§ 131.66. Admissibility of oral depositions.

 (a)  Oral depositions taken in accordance with § §  131.62—131.65 or upon waiver of the formal requirements of those sections by agreement of all parties, will be admissible at the time of hearing or by mail if allowed by the judge in the same manner as if the deponent appeared before the judge and testified.

 (b)  Objections shall be made and the basis for the objections stated at the time of the taking of the depositions. Only objections which are identified in a separate writing, introduced prior to the close of the evidentiary record, as close of the record is specified in §  131.101(c)—(e) (relating to briefs, findings of fact and close of record), and stating the specific nature of the objections and the pages where they appear in the deposition or the exhibits to which they refer will be preserved for ruling. Objections not so preserved are waived.

 (c)  Subsections (a) and (b) supersede 1 Pa. Code § §  35.126, 35.151, 35.161 and 35.162.


   The provisions of this §  131.66 amended under sections 401.1 and 435(a) and (c) of the Workers’ Compensation Act (77 P. S. § §  710 and 991(a) and (c)); section 2205 of The Administrative Code of 1929 (71 P. S. §  565); and section 414 of The Pennsylvania Occupational Disease Act (77 P. S. §  1514).


   The provisions of this §  131.66 adopted November 6, 1981, effective November 7, 1981, 11 Pa.B. 4015; amended March 29, 1991, effective March 30, 1991, 21 Pa.B. 1401; amended December 6, 2002, effective December 7, 2002, 32 Pa.B. 6043; amended October 16, 2009, effective October 17, 2009, 39 Pa.B. 6038. Immediately preceding text appears at serial page (337251) to (337252).

Notes of Decisions

   Long Distance Travel

   Under workers’ compensation law, a Workers’ Compensation Judge may order the payment of travel expenses to attorneys who attend depositions more than 100 miles from where a workers’ compensation hearing may be scheduled; by analogy, the Commonwealth Court concludes that, as a matter of law, travel exceeding 100 miles one way for medical treatment is ‘‘long distance’’ travel, not ‘‘local’’ travel; to hold otherwise would penalize claimants who reside in remote areas and who must routinely travel great distances for medical treatment. Holly v. Workers’ Compensation Appeal Board (Lutheran Home), 735 A.2d 153 (Pa. Cmwlth. 1999); appeal denied 751 A.2d 194 (Pa. 2000).

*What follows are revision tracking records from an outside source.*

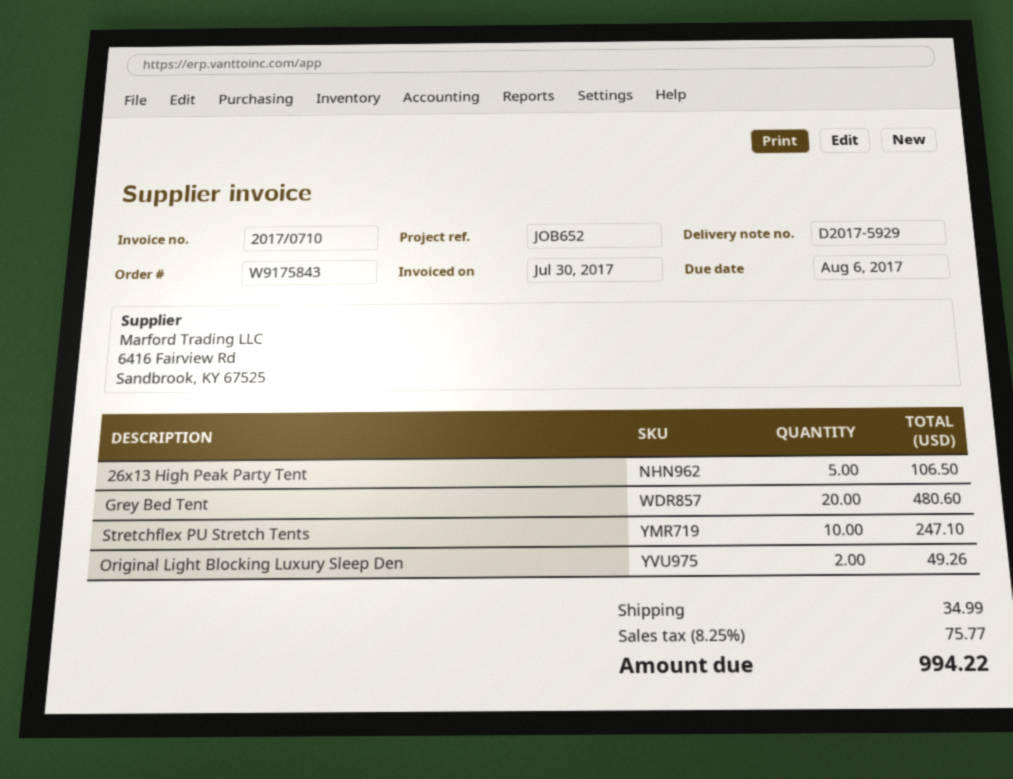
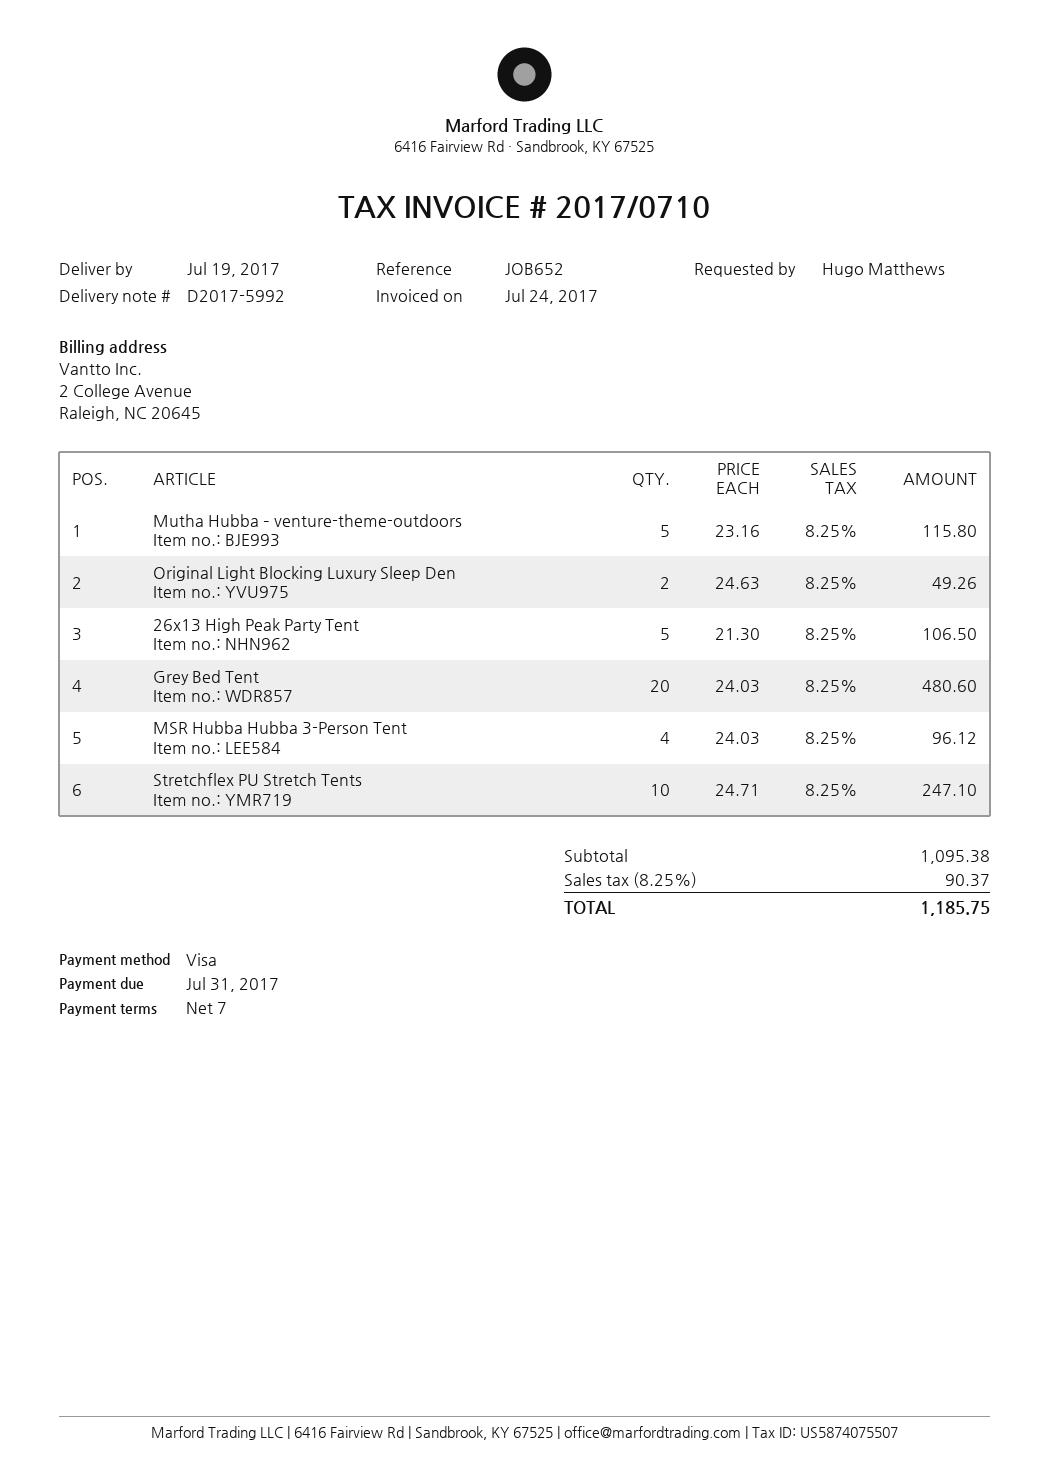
delivery note number: D2017-5929 -> D2017-5992
invoice date: 2017-07-30 -> 2017-07-24
due date: 2017-08-06 -> 2017-07-31
Mutha Hubba – venture-theme-outdoors: none -> 5 for 115.80
MSR Hubba Hubba 3-Person Tent: none -> 4 for 96.12
shipping: 34.99 -> none
tax: 8.25% = 75.77 -> 8.25% = 90.37
total: 994.22 -> 1185.75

   Employer’s objection to physiatrist’s testimony that Claimant’s depression was caused by her work injury was not preserved because it was not specific, it was waived on appeal. Marriott Corp. v. Workers’ Compensation Appeal Boarrd (Knechtel), 837 A.2d 623, 630-631 (Pa. Cmwlth. 2003).

   The Workmen’s Compensation Appeal Board’s order terminating compensation benefits is reversed where employer’s hearsay evidence of medical report was not corroborated by other competent evidence such as live testimony or the deposition of the medical expert, even though the report was admitted without objection and claimant failed to appear at the hearing. Tynan v. Workmen’s Compensation Appeal Board, 639 A.2d 856 (Pa. Cmwlth. 1994); appeal denied 653 A.2d 1236 (Pa. 1994).

   The referee did not commit reversible error by failing to rule on objections which were not identified in a separate writing. Yezovich v. Workmen’s Compensation Appeal Board, 601 A.2d 1341 (Pa. Cmwlth. 1992).

   Objections not properly preserved are waived. Stech v. Workmen’s Compensation Appeal Board, 678 A.2d 1243 (Pa. Cmwlth. 1996); appeal denied 698 A.2d 69 (Pa. 1997).

   When counsel for both the claimant and employer agreed that objections would be raised during the deposition of the claimant’s expert or waived, the referee properly sustained objections raised during cross-examination of the witness at the time of the hearing which were not previously expressed. Pioneer Machine and Tool Co. v. Workmen’s Compensation Appeal Board, 602 A.2d 442 (Pa. Cmwlth. 1991).